Aim of the exercise ▸
Could you please count how many lines in the data below hold the string "border"? Reply with only the number.

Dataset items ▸
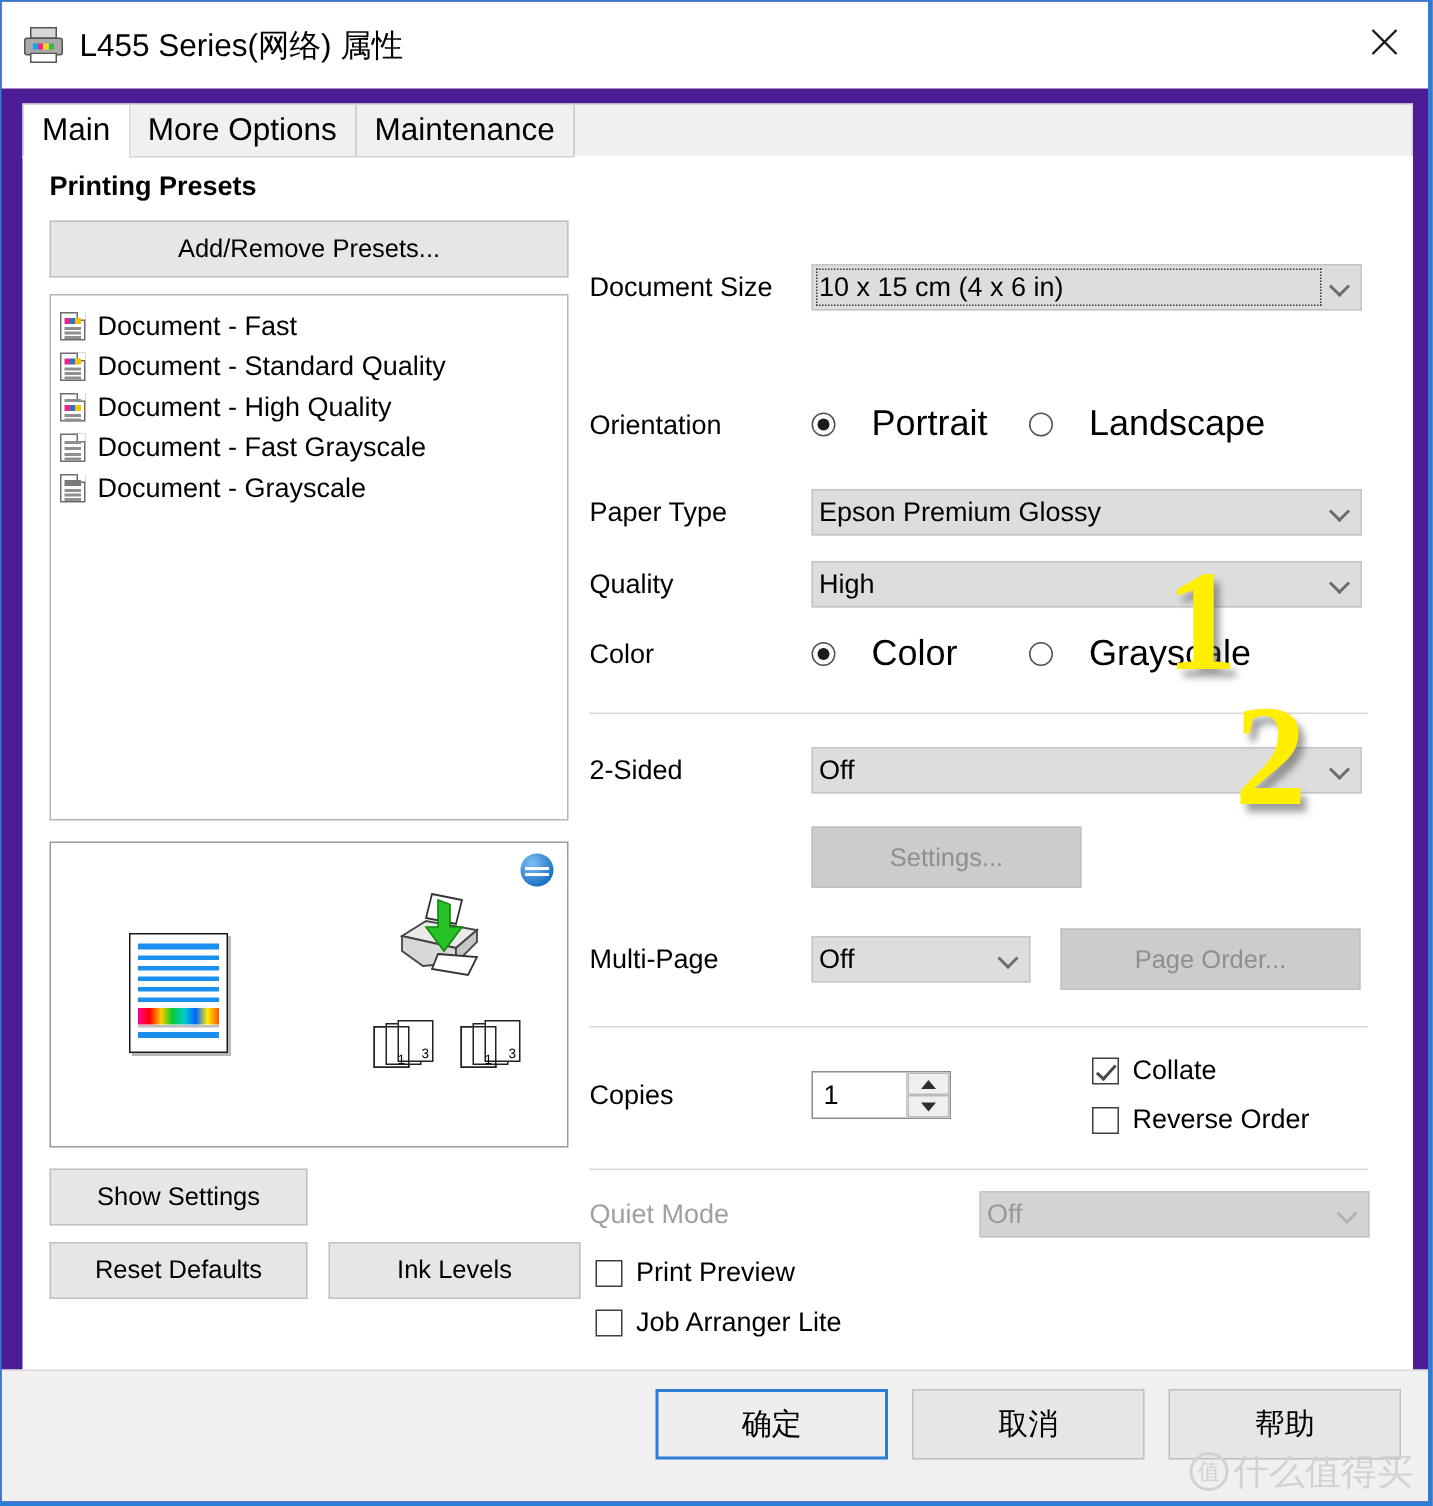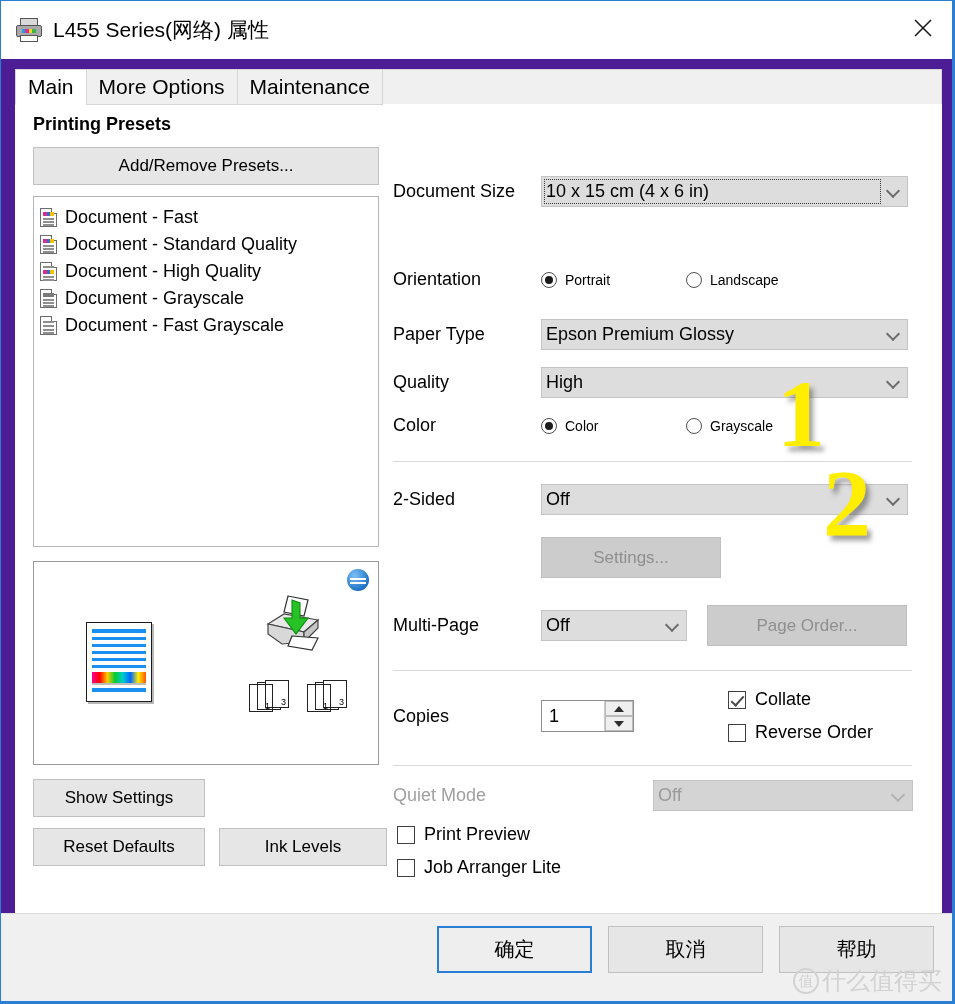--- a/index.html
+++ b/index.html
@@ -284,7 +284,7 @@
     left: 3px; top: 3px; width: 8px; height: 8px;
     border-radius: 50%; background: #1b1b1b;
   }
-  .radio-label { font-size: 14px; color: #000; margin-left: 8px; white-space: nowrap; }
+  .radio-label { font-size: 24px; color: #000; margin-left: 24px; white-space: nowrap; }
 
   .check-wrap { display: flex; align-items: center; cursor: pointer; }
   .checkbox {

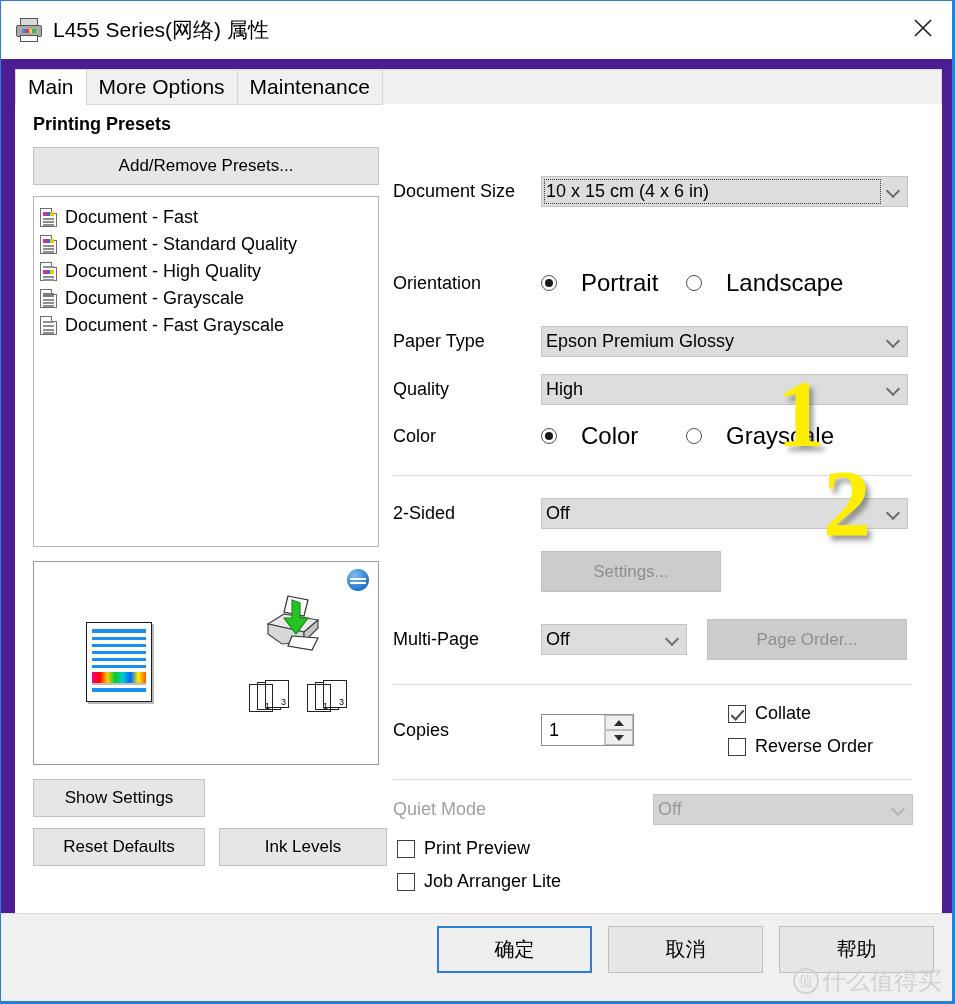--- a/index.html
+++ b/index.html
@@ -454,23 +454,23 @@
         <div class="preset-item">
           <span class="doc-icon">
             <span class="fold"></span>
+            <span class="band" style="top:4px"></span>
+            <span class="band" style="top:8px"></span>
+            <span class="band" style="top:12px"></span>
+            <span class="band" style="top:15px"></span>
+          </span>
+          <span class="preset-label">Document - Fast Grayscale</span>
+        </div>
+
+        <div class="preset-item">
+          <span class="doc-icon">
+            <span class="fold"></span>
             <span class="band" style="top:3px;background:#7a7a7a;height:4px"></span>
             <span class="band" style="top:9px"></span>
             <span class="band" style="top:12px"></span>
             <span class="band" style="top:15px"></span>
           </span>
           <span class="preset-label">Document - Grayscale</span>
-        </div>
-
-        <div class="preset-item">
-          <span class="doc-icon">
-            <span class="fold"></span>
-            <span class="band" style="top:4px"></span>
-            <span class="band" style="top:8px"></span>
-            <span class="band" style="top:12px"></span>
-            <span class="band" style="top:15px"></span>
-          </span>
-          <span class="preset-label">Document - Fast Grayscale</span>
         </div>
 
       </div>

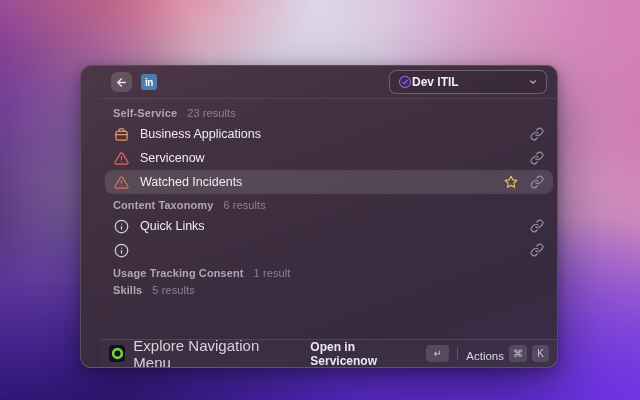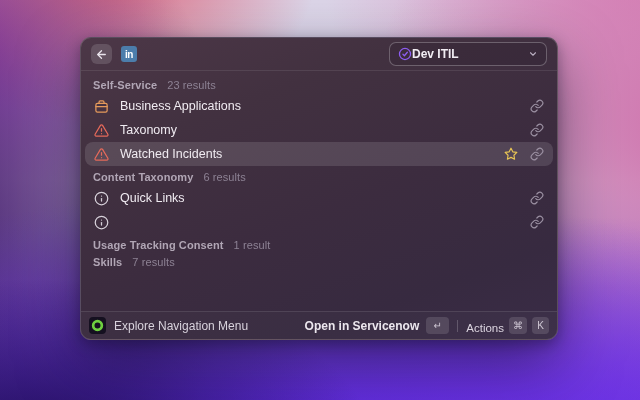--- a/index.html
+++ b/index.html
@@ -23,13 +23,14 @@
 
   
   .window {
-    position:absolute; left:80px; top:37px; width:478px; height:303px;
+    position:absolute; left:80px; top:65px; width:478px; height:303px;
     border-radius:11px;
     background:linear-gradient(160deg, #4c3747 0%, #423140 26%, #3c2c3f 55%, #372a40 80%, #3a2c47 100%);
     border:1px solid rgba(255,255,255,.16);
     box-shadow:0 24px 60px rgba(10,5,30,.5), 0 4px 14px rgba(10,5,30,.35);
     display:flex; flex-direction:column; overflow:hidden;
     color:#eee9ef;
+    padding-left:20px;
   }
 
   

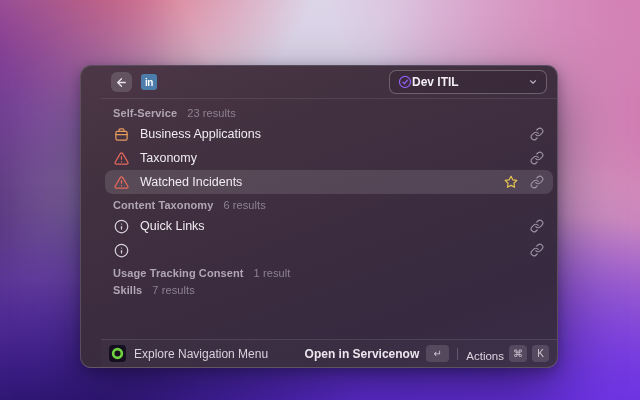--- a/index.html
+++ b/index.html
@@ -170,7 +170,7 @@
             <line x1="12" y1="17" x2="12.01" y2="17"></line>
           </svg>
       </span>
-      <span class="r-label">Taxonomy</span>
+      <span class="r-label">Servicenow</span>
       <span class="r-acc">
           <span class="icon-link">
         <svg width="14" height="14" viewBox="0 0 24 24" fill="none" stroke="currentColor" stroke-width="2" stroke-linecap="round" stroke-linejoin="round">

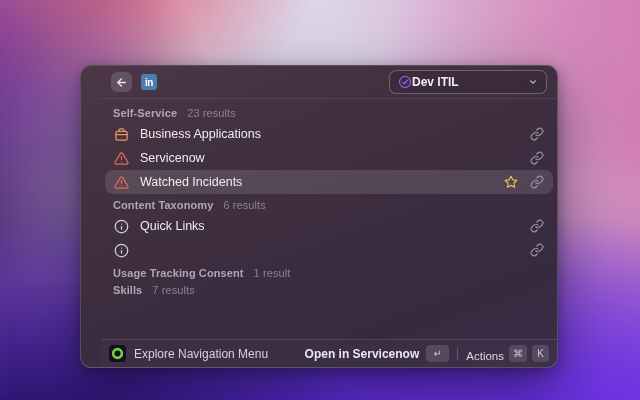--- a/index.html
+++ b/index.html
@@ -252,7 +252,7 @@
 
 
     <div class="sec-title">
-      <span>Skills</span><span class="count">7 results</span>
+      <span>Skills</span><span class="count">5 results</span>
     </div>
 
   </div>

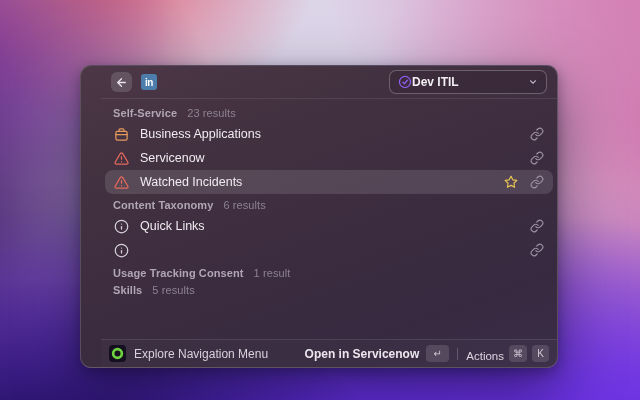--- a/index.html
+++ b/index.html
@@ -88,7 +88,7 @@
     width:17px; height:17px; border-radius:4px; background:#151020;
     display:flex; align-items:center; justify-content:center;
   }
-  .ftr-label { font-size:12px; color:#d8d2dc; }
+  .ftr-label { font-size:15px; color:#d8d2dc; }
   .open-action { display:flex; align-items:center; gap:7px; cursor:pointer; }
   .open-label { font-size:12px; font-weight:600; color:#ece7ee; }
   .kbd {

Task answer ▸
4